Your response should match the records line for line.

Data for review:
▽

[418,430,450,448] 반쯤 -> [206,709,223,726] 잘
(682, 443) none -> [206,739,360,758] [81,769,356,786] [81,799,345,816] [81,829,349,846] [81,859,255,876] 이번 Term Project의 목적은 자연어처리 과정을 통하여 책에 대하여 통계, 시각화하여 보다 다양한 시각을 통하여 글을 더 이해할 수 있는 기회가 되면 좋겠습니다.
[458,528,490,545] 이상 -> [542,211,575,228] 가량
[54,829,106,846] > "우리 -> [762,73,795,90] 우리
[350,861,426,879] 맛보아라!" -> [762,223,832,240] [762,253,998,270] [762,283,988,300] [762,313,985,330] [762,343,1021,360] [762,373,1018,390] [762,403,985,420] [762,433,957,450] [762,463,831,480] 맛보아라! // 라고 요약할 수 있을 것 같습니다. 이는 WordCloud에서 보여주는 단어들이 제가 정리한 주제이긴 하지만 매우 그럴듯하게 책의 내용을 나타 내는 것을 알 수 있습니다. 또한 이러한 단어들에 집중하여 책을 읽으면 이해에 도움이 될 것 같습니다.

△

Exercise result:
[418,430,450,448] 반쯤 -> [206,709,223,726] 잘
(682, 443) none -> [206,739,360,758] [81,769,356,786] [81,799,345,816] [81,829,349,846] [81,859,255,876] 이번 Term Project의 목적은 자연어처리 과정을 통하여 책에 대하여 통계, 시각화하여 보다 다양한 시각을 통하여 글을 더 이해할 수 있는 기회가 되면 좋겠습니다.
[458,528,490,545] 이상 -> [542,211,575,228] 가량
[54,829,106,846] > "우리 -> [762,73,795,90] 우리
[350,861,426,879] 맛보아라!" -> [762,223,832,240] [762,253,998,270] [762,283,988,300] [762,313,985,330] [762,343,1021,360] [762,373,1018,390] [762,403,985,420] [762,433,957,450] [762,463,831,480] 맛보아라! // 라고 요약할 수 있을 것 같습니다. 이는 WordCloud에서 보여주는 단어들이 제가 정리한 주제이긴 하지만 매우 그럴듯하게 책의 내용을 나타 내는 것을 알 수 있습니다. 또한 이러한 단어들에 집중하여 책을 읽으면 이해에 도움이 될 것 같습니다.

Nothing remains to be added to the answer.